WORK REQUIRED: Return the records exactly as they appear below, omitting the pictures.

(Difference listings)
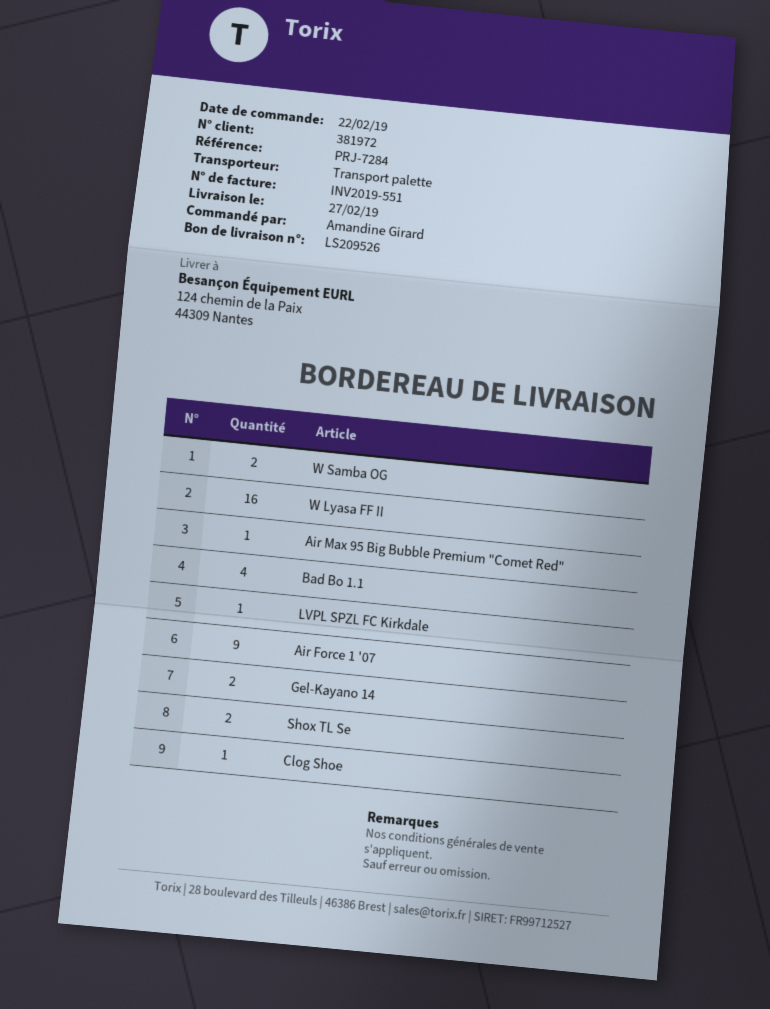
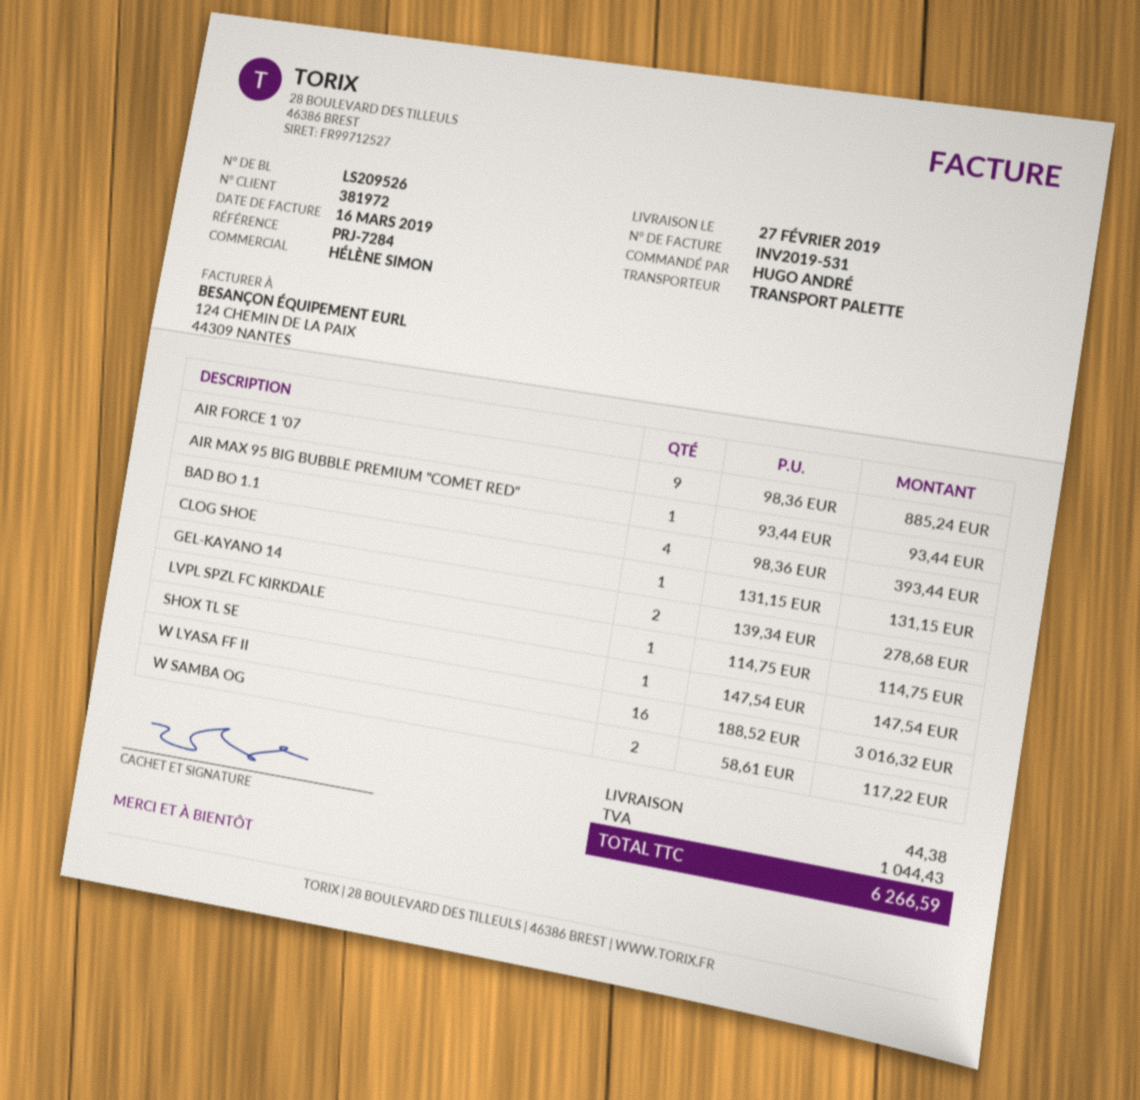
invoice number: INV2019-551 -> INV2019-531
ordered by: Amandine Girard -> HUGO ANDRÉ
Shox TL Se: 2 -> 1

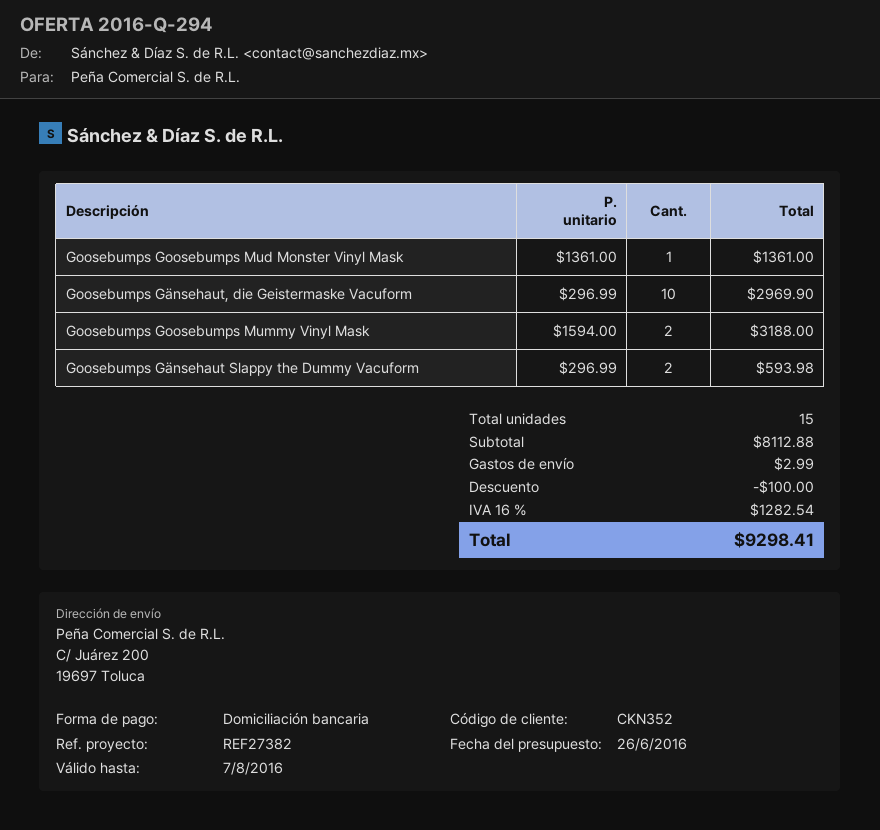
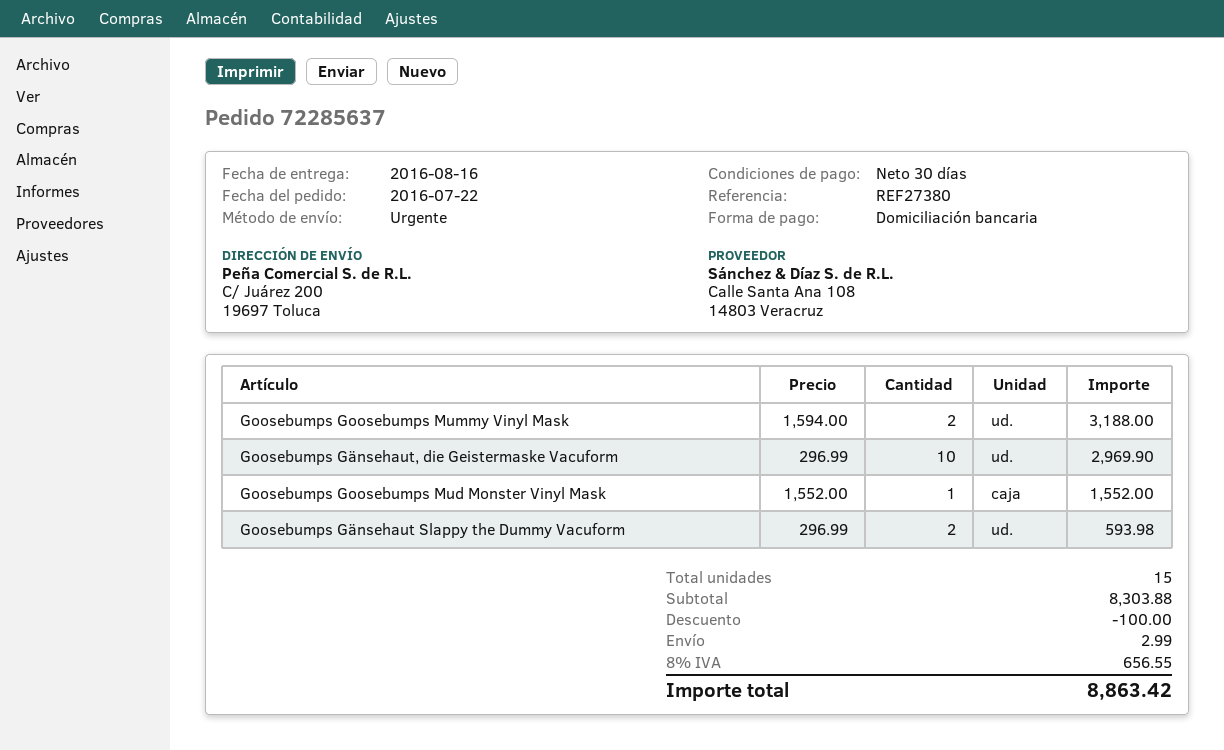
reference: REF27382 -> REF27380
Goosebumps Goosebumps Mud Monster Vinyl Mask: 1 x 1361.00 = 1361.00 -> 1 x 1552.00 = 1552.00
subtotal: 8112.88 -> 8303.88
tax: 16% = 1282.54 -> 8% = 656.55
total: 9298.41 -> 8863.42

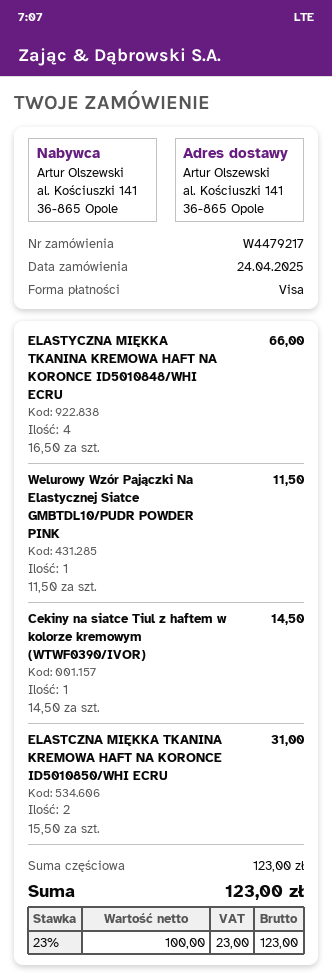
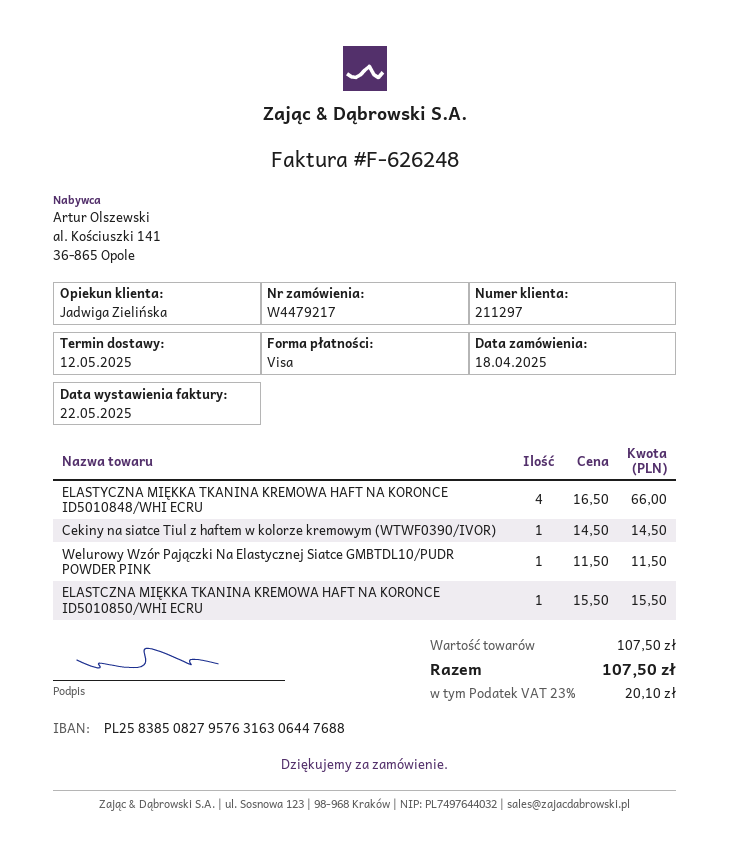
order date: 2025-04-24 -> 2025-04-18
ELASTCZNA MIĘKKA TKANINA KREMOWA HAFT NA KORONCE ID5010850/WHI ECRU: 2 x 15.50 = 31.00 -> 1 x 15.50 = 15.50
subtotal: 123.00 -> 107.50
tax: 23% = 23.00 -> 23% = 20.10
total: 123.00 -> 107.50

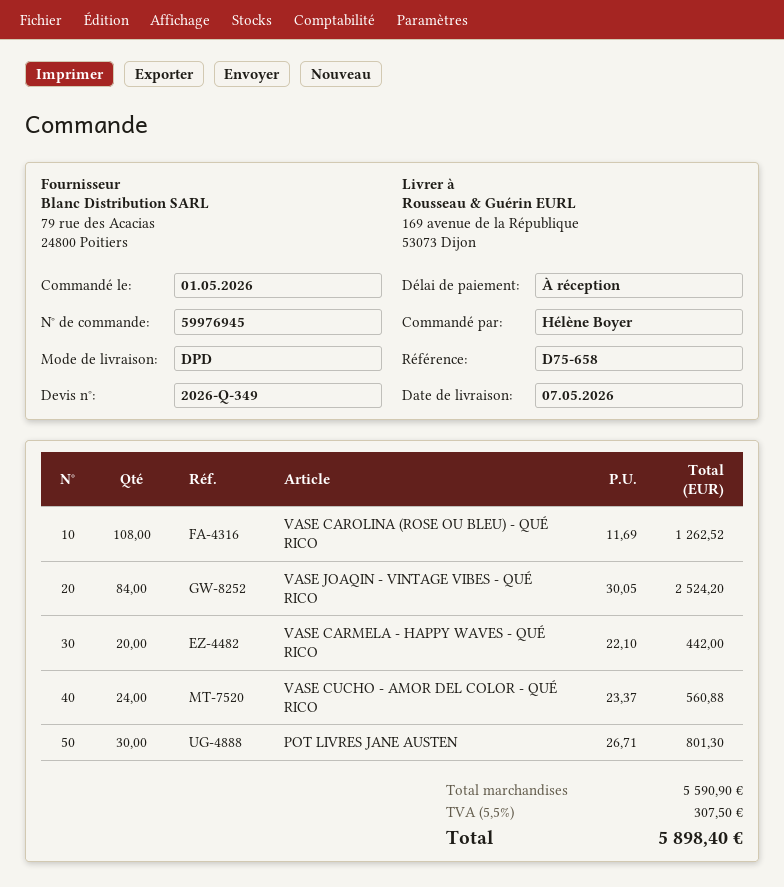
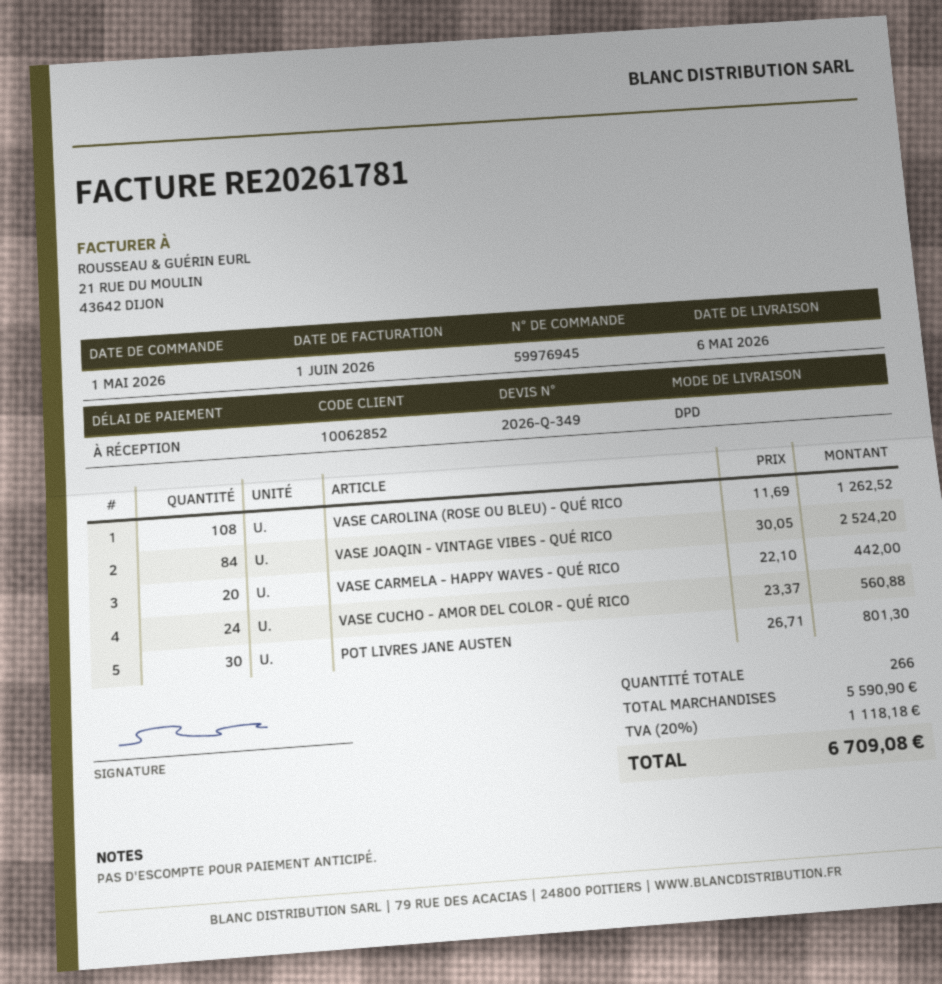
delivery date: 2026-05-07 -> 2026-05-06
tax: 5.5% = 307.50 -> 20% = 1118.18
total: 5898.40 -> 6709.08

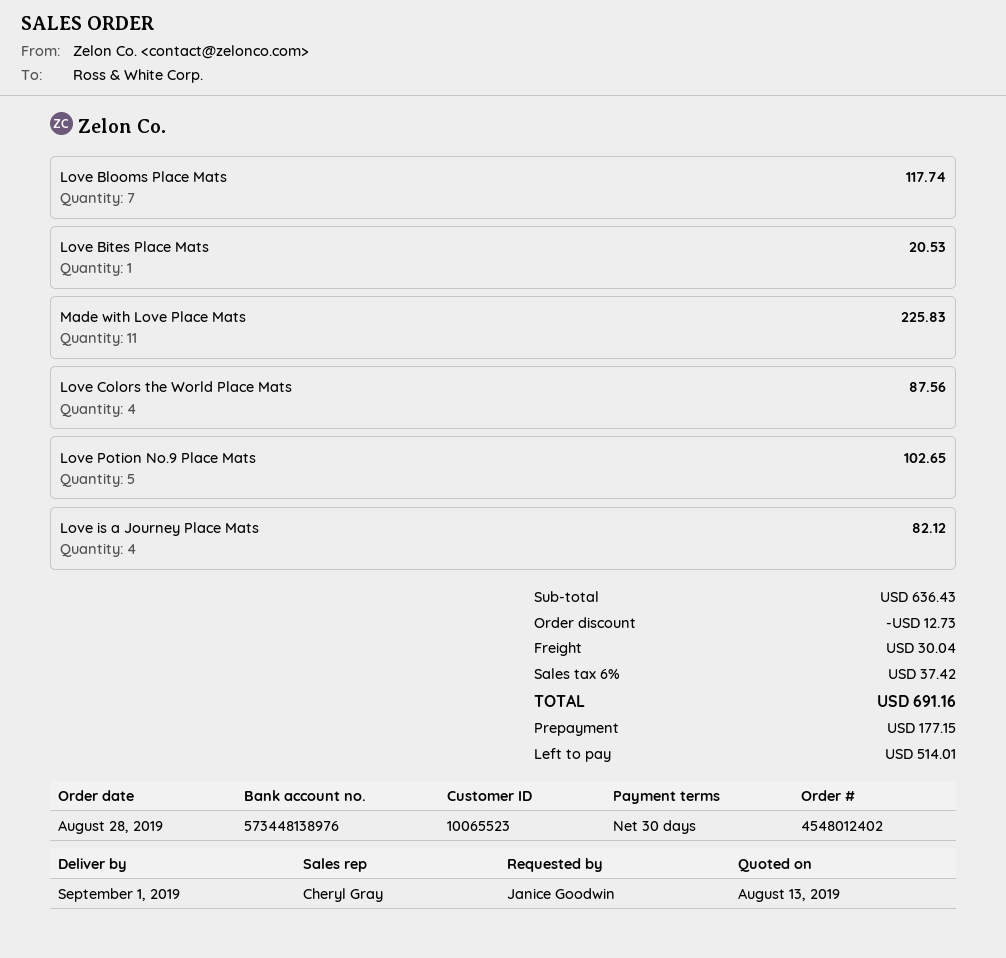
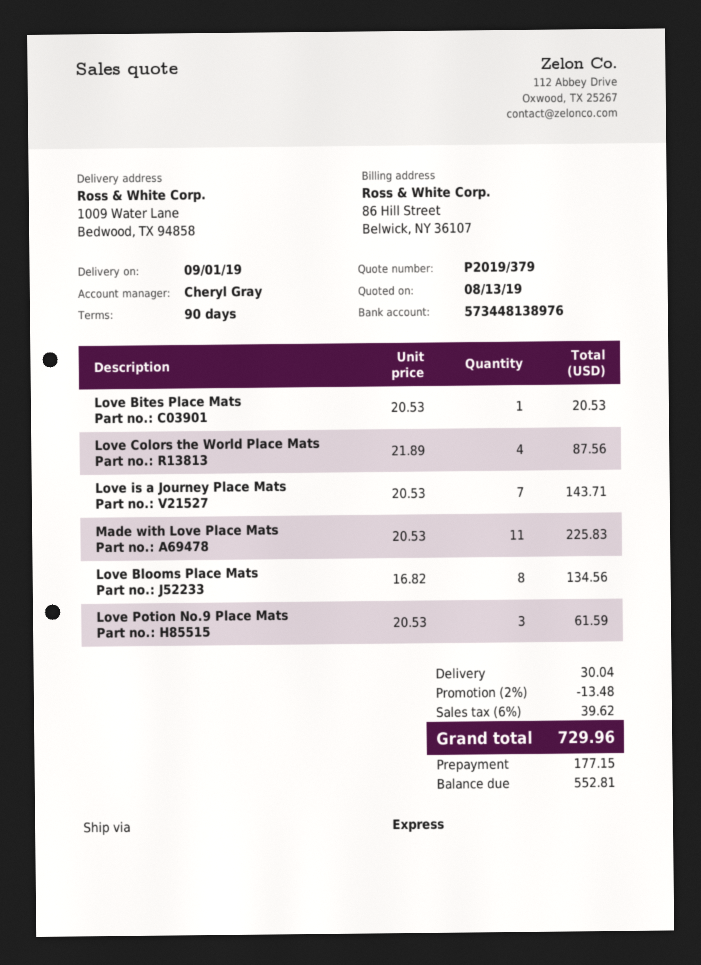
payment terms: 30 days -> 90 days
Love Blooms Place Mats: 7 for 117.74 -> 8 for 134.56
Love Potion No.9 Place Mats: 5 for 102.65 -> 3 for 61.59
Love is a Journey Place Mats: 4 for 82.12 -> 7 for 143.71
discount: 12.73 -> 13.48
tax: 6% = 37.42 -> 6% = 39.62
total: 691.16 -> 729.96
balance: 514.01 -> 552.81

ANSWER TO THIS EXERCISE:
invoice number: INV2019-551 -> INV2019-531
ordered by: Amandine Girard -> HUGO ANDRÉ
Shox TL Se: 2 -> 1

reference: REF27382 -> REF27380
Goosebumps Goosebumps Mud Monster Vinyl Mask: 1 x 1361.00 = 1361.00 -> 1 x 1552.00 = 1552.00
subtotal: 8112.88 -> 8303.88
tax: 16% = 1282.54 -> 8% = 656.55
total: 9298.41 -> 8863.42

order date: 2025-04-24 -> 2025-04-18
ELASTCZNA MIĘKKA TKANINA KREMOWA HAFT NA KORONCE ID5010850/WHI ECRU: 2 x 15.50 = 31.00 -> 1 x 15.50 = 15.50
subtotal: 123.00 -> 107.50
tax: 23% = 23.00 -> 23% = 20.10
total: 123.00 -> 107.50

delivery date: 2026-05-07 -> 2026-05-06
tax: 5.5% = 307.50 -> 20% = 1118.18
total: 5898.40 -> 6709.08

payment terms: 30 days -> 90 days
Love Blooms Place Mats: 7 for 117.74 -> 8 for 134.56
Love Potion No.9 Place Mats: 5 for 102.65 -> 3 for 61.59
Love is a Journey Place Mats: 4 for 82.12 -> 7 for 143.71
discount: 12.73 -> 13.48
tax: 6% = 37.42 -> 6% = 39.62
total: 691.16 -> 729.96
balance: 514.01 -> 552.81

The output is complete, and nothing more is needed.